Work to be completed -
Give the data again exactly, without its images.

Dataset excerpts:

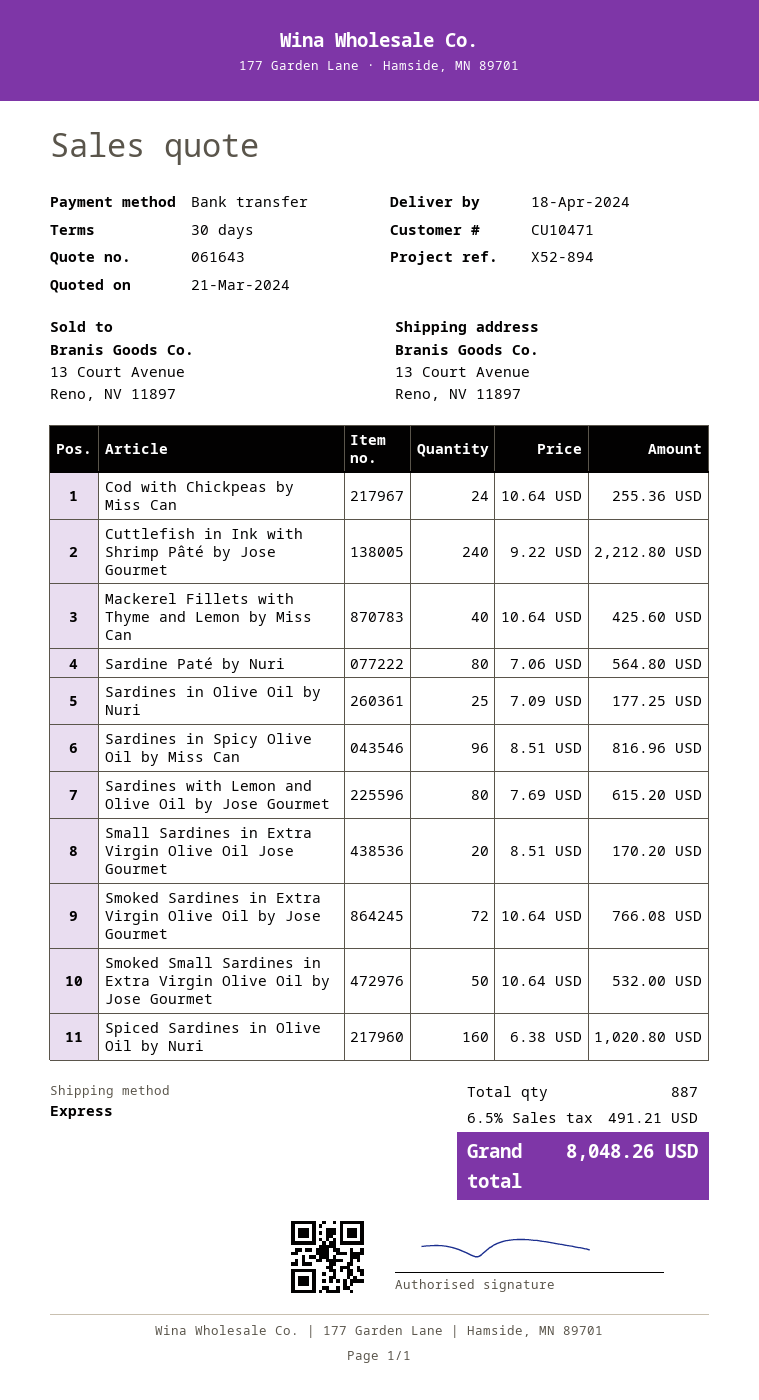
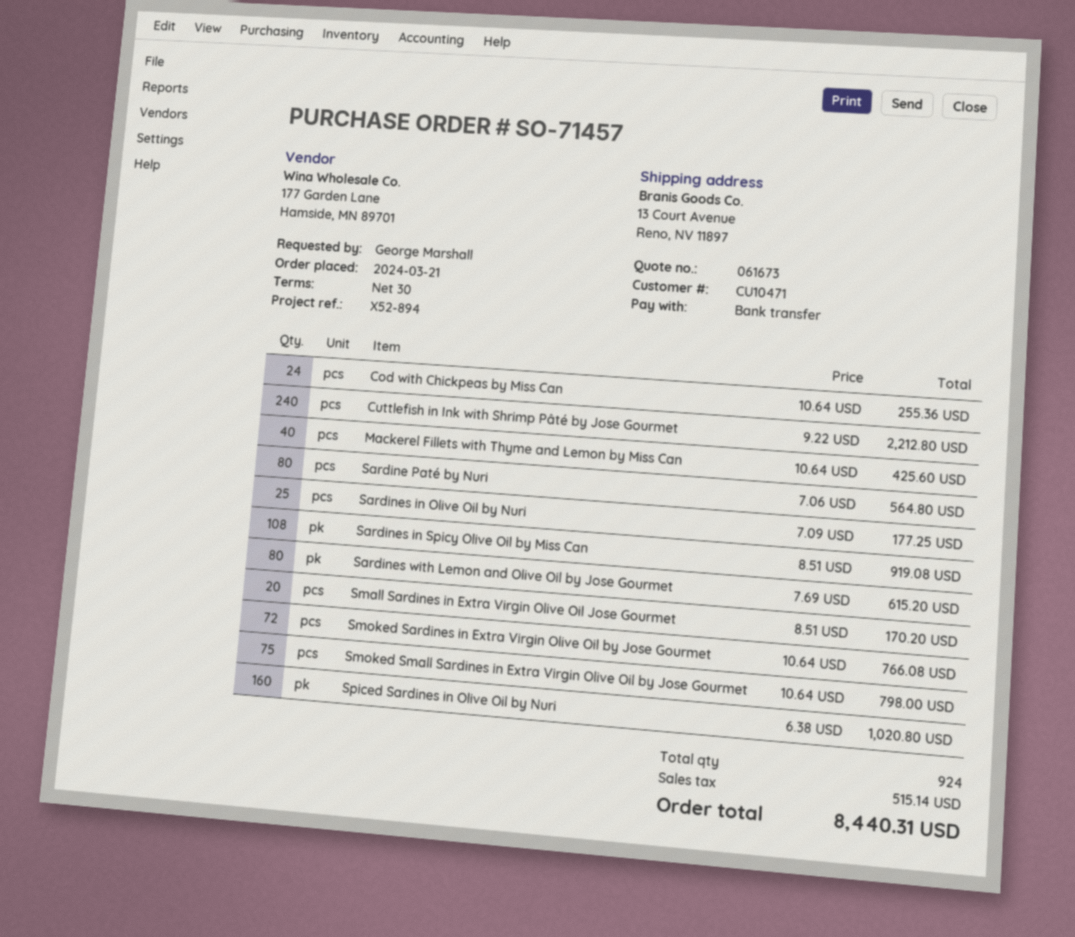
quote number: 061643 -> 061673
Sardines in Spicy Olive Oil by Miss Can: 96 x 8.51 = 816.96 -> 108 x 8.51 = 919.08
Smoked Small Sardines in Extra Virgin Olive Oil by Jose Gourmet: 50 x 10.64 = 532.00 -> 75 x 10.64 = 798.00
total quantity: 887 -> 924
tax: 491.21 -> 515.14
total: 8048.26 -> 8440.31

Output of the exercise -
quote number: 061643 -> 061673
Sardines in Spicy Olive Oil by Miss Can: 96 x 8.51 = 816.96 -> 108 x 8.51 = 919.08
Smoked Small Sardines in Extra Virgin Olive Oil by Jose Gourmet: 50 x 10.64 = 532.00 -> 75 x 10.64 = 798.00
total quantity: 887 -> 924
tax: 491.21 -> 515.14
total: 8048.26 -> 8440.31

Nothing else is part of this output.